Ewald Hjertnes notó cómo el tufo a mar salado y algas podridas le envolvía. Llevaba un chándal azul con «Rødvassa» impreso en el pecho y una gorra con visera y publicidad de una marca de pintura. En la comisura de los labios tenía un cigarrillo y en la mano derecha un gato.
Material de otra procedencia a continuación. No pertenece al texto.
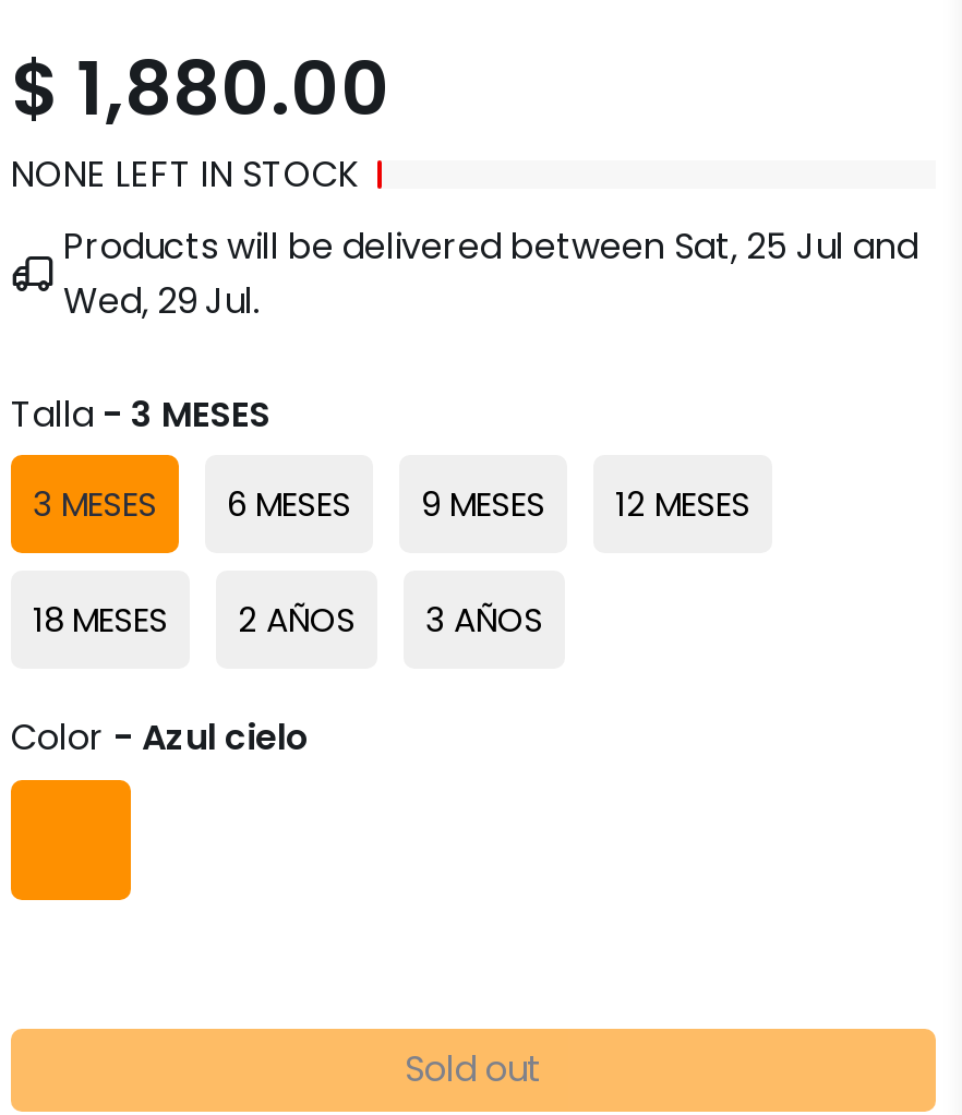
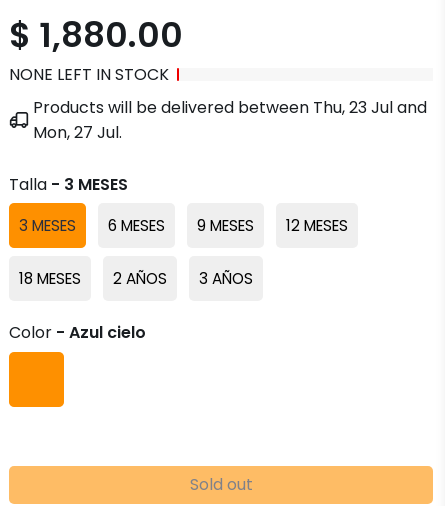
[63,221,918,272] Products will be delivered between Sat, 25 Jul and -> [33,96,427,119] Products will be delivered between Thu, 23 Jul and
[63,276,260,326] Wed, 29 Jul. -> [33,121,122,144] Mon, 27 Jul.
Con el aire frío del anochecer la humedad llegaba en oleadas desde el agua. Los tréboles rojos lanzaban un aroma dulce. El camping sólo estaba a unos pocos centenares de metros de la carretera principal, aun así no se oía ni un sonido del tráfico. Estaba orgulloso de eso. Era el tupido bosque el que detenía el ruido, pero también la disposición del paisaje. Aunque la mayoría de las familias con niños estaban a punto de retirarse, quedaban críos que gritaban, balones inflables botando de un lado a otro y gente que caminaba descalza por el sendero empedrado que iba de la playa a las duchas y los aseos. Llegaba un coche. Era el tipo con pinta de Jesucristo que vivía en la tienda pequeña al principio del bosque. Ewald Hjertnes se hizo a un lado y saludó. La grava crujió bajo las ruedas cuando el coche pasó despacio.
Siguió el sendero que llevaba al agua y tiró la colilla entre unos arbustos, antes de cambiar el gato de mano.
Gente vestida de verano tenía preparada una festiva cena frente a las cabañas de camping. Había cerveza y barbacoa sobre pequeñas mesas de plástico blanco, con manteles de color chillón. Olía bien, tenía hambre. En un rincón un perro agotado descansaba tumbado. Tres niños gritaban y hacían ruido en los columpios. Su madre intentaba hacerles comprender que era hora de irse a la cama. Ewald no pudo evitar pensar en William. Odiaba los chillidos y el jaleo. Tal vez el trabajo de portero no fuera el idóneo para él. Debería tener su propia casita.
Él pasaba todo el invierno en el piso de Stovner, esperando. Sólo tenía estos meses, de mayo a agosto, en Rødvassa. Cuando bajaba en un primer viaje en Semana Santa, era como si la vida recomenzara. Siempre tenía una sensación ritual cuando aparcaba el Lada ante la cancela e introducía la llave en el candado húmedo de la cadena que cruzaba el camino. Todo tenía un aspecto miserable en primavera. Los ratones se habían comido parte de la madera y los cojines de la caseta. La hierba amarillenta y las hojas oxidadas asomaban entre la nieve. A menudo, las caravanas estaban cubiertas de hielo y nieve hasta abril. Estaban allí todo el invierno con tablones de madera y fundas de plástico sobre las ventanas. Muchas veces, el hielo había quemado la hierba. Siempre resembraba a principios de mayo. En otros sitios tenía que atacar la hierba marchita con una guadaña. Los campistas no empezaban a llegar hasta junio, y entonces siempre asignaba a las tiendas de campaña los sitios más frondosos. Ponía especial cuidado en rastrillar y adecentar en torno a las caravanas que tenían alquileres largos. Era importante cuidar de los visitantes fijos. Algunos llevaban treinta años viniendo. El verano era su época. A mediados de agosto cerraba. Y estaba cansado, eran muchas las cosas que tenía que atender.
Sonrió a la señora exuberante. Era una de las visitantes habituales. Estaba recogiendo dos grandes toallas de baño amarillas colgadas de la silla de plástico frente a la entrada de la tienda.
Ewald Hjertnes hizo un gesto con la mano y continuó entre las tiendas hacia el agua y las caravanas.
—¿Cómo te fue en Moss? —gritó tras él.
—Acabo de volver, mi hermano no estaba en casa.
—Por Dios bendito —miró fijamente el gato que llevaba en la mano—, ¿vas a matar a alguien?
—La caravana de Pettersen está inclinada. Llegará en cualquier momento. Ya sabes lo puntilloso que es con las cosas.
En ese mismo momento le vio. William Pettersen estaba al final del sendero, donde empezaba la playa, y esperaba con su traje de cuero.